• DESCRIPTION OF THE TASK
Copy each line of the data beneath in which the word "TGLD" appears.

• DATA FOR THE TASK
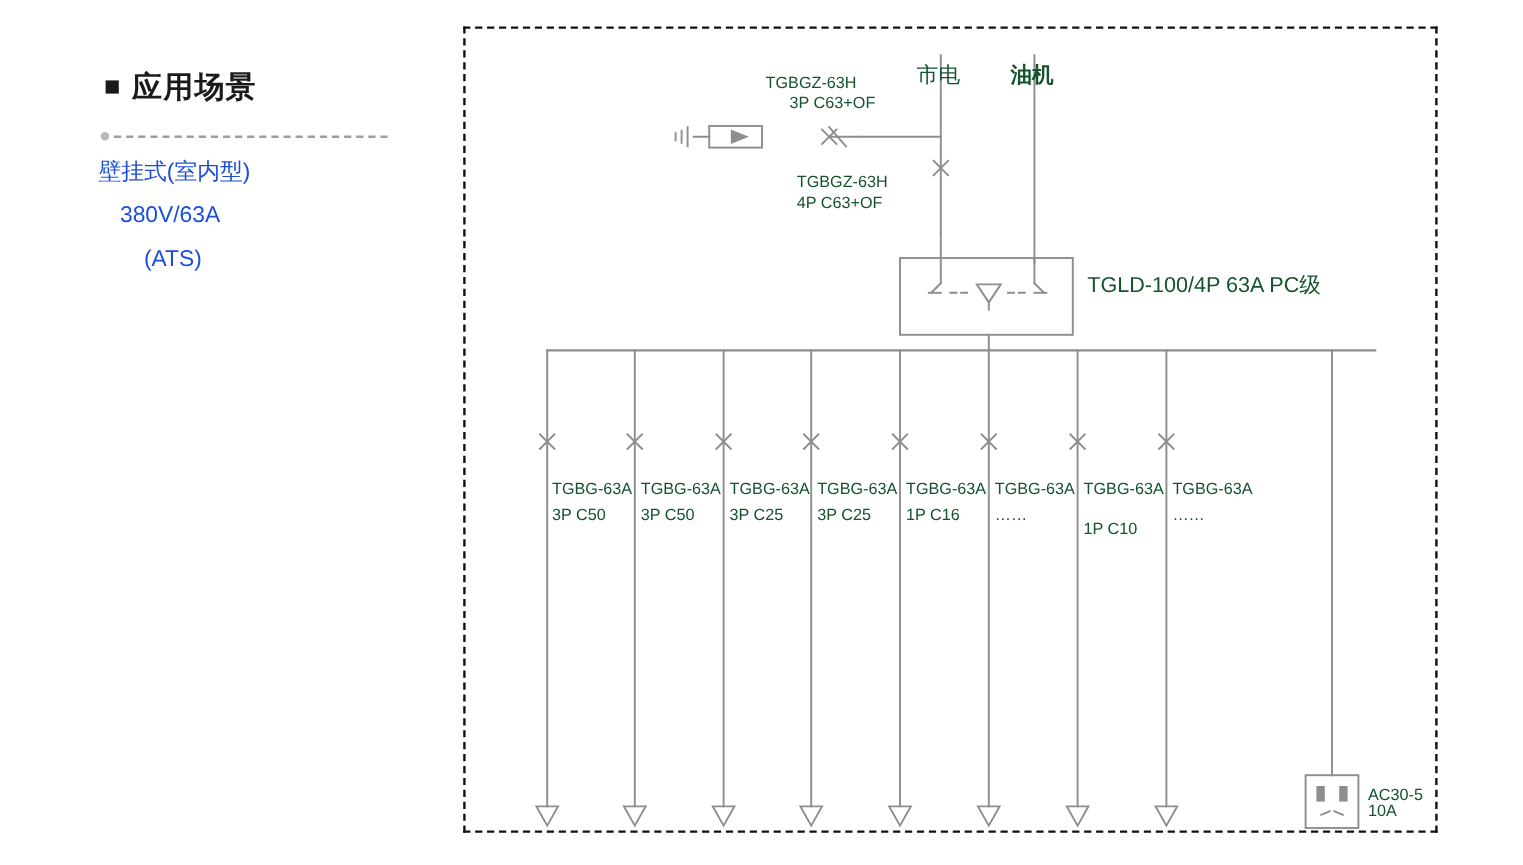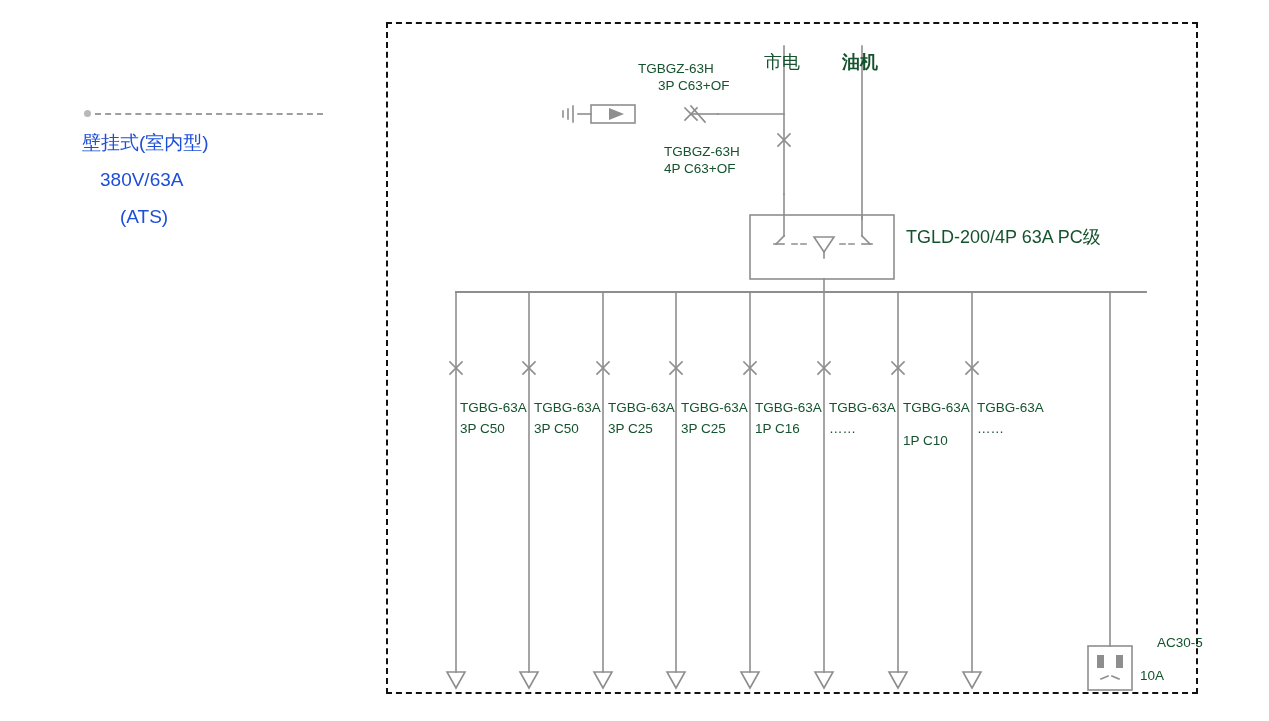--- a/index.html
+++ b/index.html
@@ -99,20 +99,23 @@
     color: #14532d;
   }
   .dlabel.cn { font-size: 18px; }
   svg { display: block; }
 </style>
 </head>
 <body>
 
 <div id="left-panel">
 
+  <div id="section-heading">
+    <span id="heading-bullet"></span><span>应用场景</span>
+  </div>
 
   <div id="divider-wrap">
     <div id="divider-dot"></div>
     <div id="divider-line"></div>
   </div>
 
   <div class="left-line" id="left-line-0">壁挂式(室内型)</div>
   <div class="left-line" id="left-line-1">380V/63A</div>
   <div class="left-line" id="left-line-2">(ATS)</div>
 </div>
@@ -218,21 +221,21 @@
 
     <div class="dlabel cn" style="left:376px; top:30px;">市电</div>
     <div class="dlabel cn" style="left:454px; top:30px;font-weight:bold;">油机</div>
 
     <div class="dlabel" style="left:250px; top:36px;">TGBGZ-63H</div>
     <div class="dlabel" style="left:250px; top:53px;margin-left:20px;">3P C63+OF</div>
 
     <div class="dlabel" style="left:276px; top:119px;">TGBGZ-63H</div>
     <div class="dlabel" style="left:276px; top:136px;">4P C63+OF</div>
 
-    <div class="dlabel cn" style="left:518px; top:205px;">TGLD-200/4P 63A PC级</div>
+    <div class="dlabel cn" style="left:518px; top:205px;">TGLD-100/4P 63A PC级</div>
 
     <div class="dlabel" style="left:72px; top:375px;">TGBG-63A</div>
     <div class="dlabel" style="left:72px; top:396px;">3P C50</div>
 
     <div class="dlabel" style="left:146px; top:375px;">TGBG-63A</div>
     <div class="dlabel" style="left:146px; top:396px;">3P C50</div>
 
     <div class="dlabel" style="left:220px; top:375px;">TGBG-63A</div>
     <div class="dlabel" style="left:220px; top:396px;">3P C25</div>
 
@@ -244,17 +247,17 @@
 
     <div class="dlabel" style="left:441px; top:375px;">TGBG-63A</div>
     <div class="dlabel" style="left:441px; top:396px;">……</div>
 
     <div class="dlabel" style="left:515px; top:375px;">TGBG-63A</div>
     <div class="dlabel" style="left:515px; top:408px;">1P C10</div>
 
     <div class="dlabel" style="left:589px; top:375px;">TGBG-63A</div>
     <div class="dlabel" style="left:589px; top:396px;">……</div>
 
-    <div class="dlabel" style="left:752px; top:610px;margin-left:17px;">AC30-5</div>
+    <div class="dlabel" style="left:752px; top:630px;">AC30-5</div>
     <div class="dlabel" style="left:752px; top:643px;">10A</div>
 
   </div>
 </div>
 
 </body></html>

--

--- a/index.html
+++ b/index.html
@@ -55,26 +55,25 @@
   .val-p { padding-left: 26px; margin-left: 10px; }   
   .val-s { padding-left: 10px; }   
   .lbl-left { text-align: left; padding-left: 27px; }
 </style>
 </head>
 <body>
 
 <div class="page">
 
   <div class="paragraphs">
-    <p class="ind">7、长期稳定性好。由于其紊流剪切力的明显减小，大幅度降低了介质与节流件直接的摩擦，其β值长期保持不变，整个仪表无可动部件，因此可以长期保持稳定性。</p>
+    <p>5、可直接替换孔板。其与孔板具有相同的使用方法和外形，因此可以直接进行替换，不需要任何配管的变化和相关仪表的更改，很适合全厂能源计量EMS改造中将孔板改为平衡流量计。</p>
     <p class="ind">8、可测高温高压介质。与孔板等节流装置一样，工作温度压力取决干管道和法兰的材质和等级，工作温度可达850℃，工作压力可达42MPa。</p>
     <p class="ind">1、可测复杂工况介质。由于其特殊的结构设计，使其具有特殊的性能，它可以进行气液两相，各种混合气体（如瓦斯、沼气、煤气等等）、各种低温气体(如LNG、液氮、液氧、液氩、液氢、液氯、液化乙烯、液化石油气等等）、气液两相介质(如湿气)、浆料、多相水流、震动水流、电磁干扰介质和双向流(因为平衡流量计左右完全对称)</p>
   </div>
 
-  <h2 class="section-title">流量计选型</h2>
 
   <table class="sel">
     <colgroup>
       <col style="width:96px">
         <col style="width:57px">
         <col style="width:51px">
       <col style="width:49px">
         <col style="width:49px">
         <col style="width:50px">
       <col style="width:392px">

• OUTPUT OF THE EXERCISE
-    <div class="dlabel cn" style="left:518px; top:205px;">TGLD-200/4P 63A PC级</div>
+    <div class="dlabel cn" style="left:518px; top:205px;">TGLD-100/4P 63A PC级</div>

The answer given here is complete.